→ Task brief
From the material below, return every line that includes "Armour".

→ Exercise data
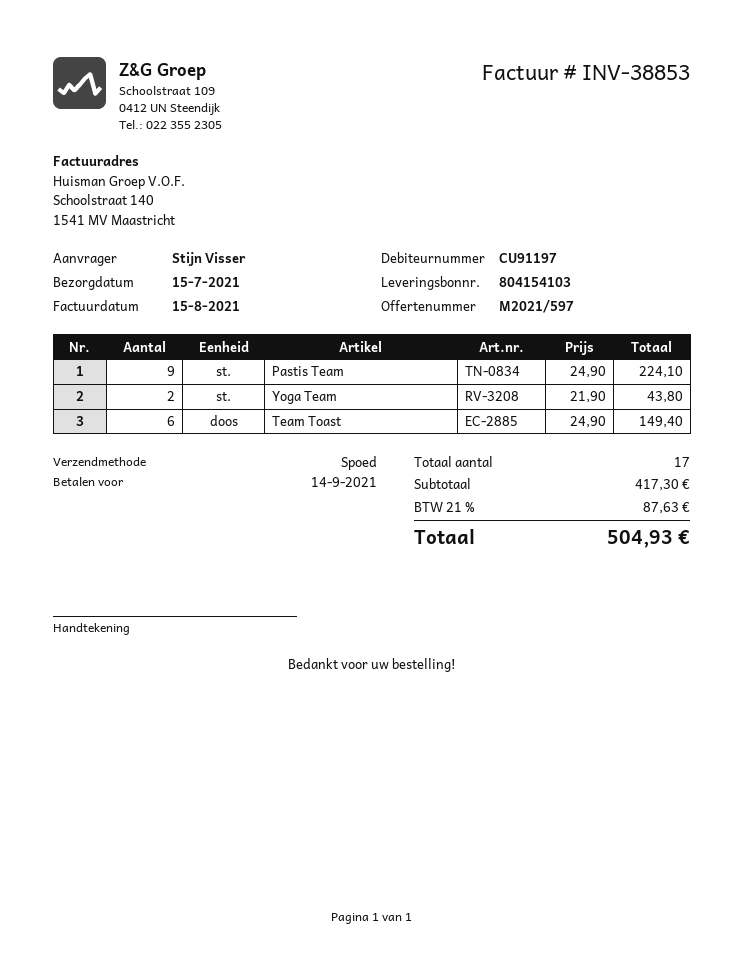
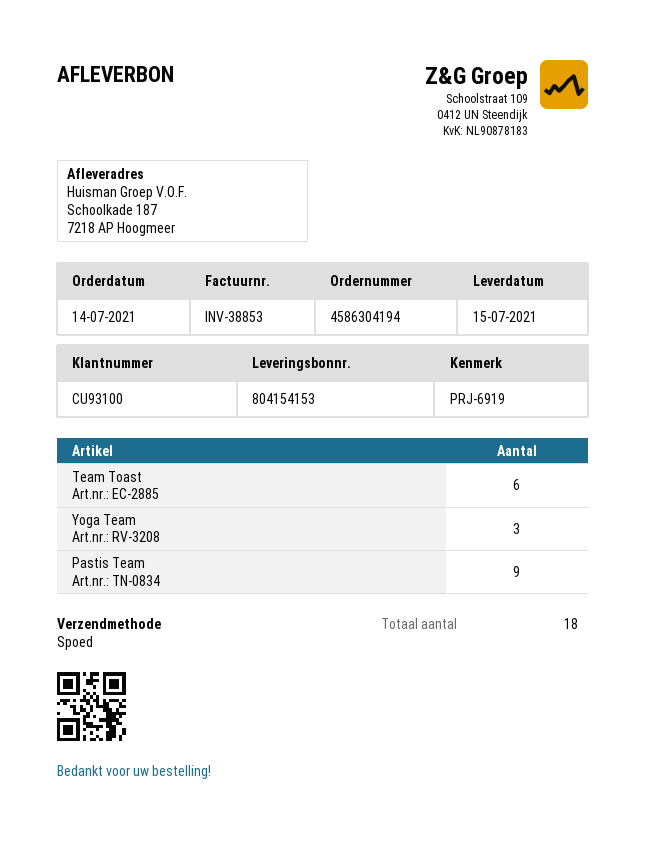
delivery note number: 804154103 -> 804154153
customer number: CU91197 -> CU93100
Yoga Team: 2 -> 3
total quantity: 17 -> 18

--

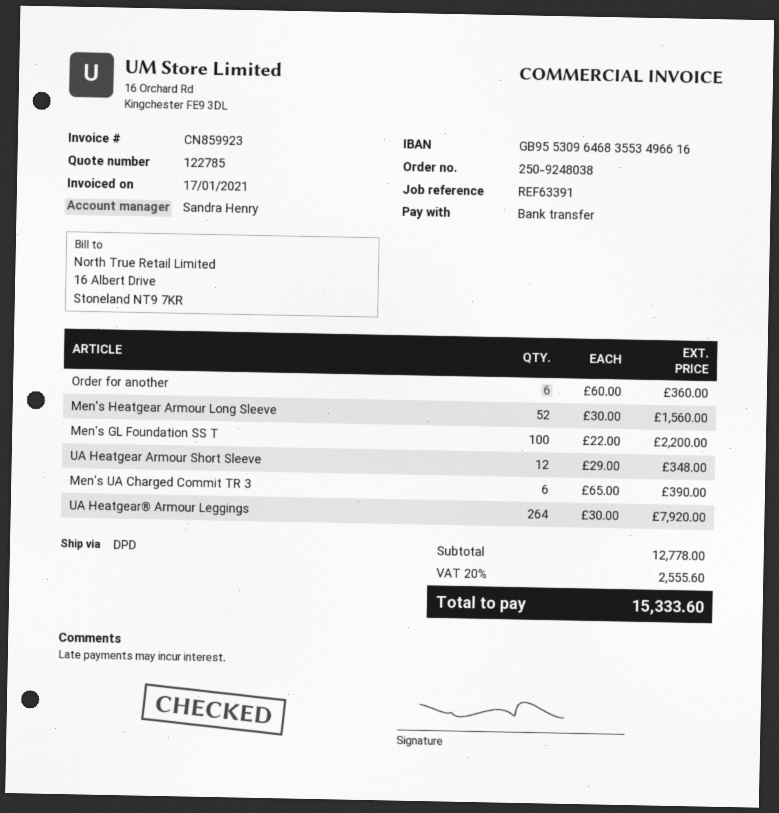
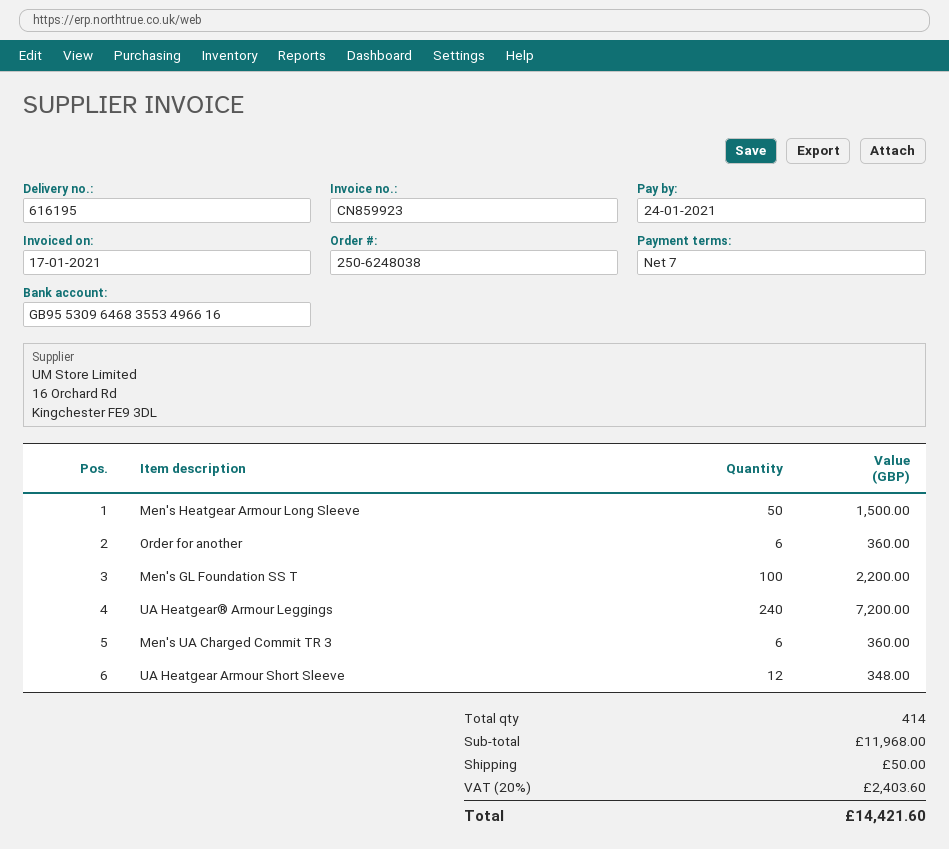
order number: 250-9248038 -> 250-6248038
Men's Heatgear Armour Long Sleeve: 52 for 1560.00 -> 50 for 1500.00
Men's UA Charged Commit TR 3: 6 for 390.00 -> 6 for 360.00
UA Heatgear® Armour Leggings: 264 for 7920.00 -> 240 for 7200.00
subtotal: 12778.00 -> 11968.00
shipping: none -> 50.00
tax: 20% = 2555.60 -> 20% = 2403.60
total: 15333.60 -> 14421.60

→ Written response
Men's Heatgear Armour Long Sleeve: 52 for 1560.00 -> 50 for 1500.00
UA Heatgear® Armour Leggings: 264 for 7920.00 -> 240 for 7200.00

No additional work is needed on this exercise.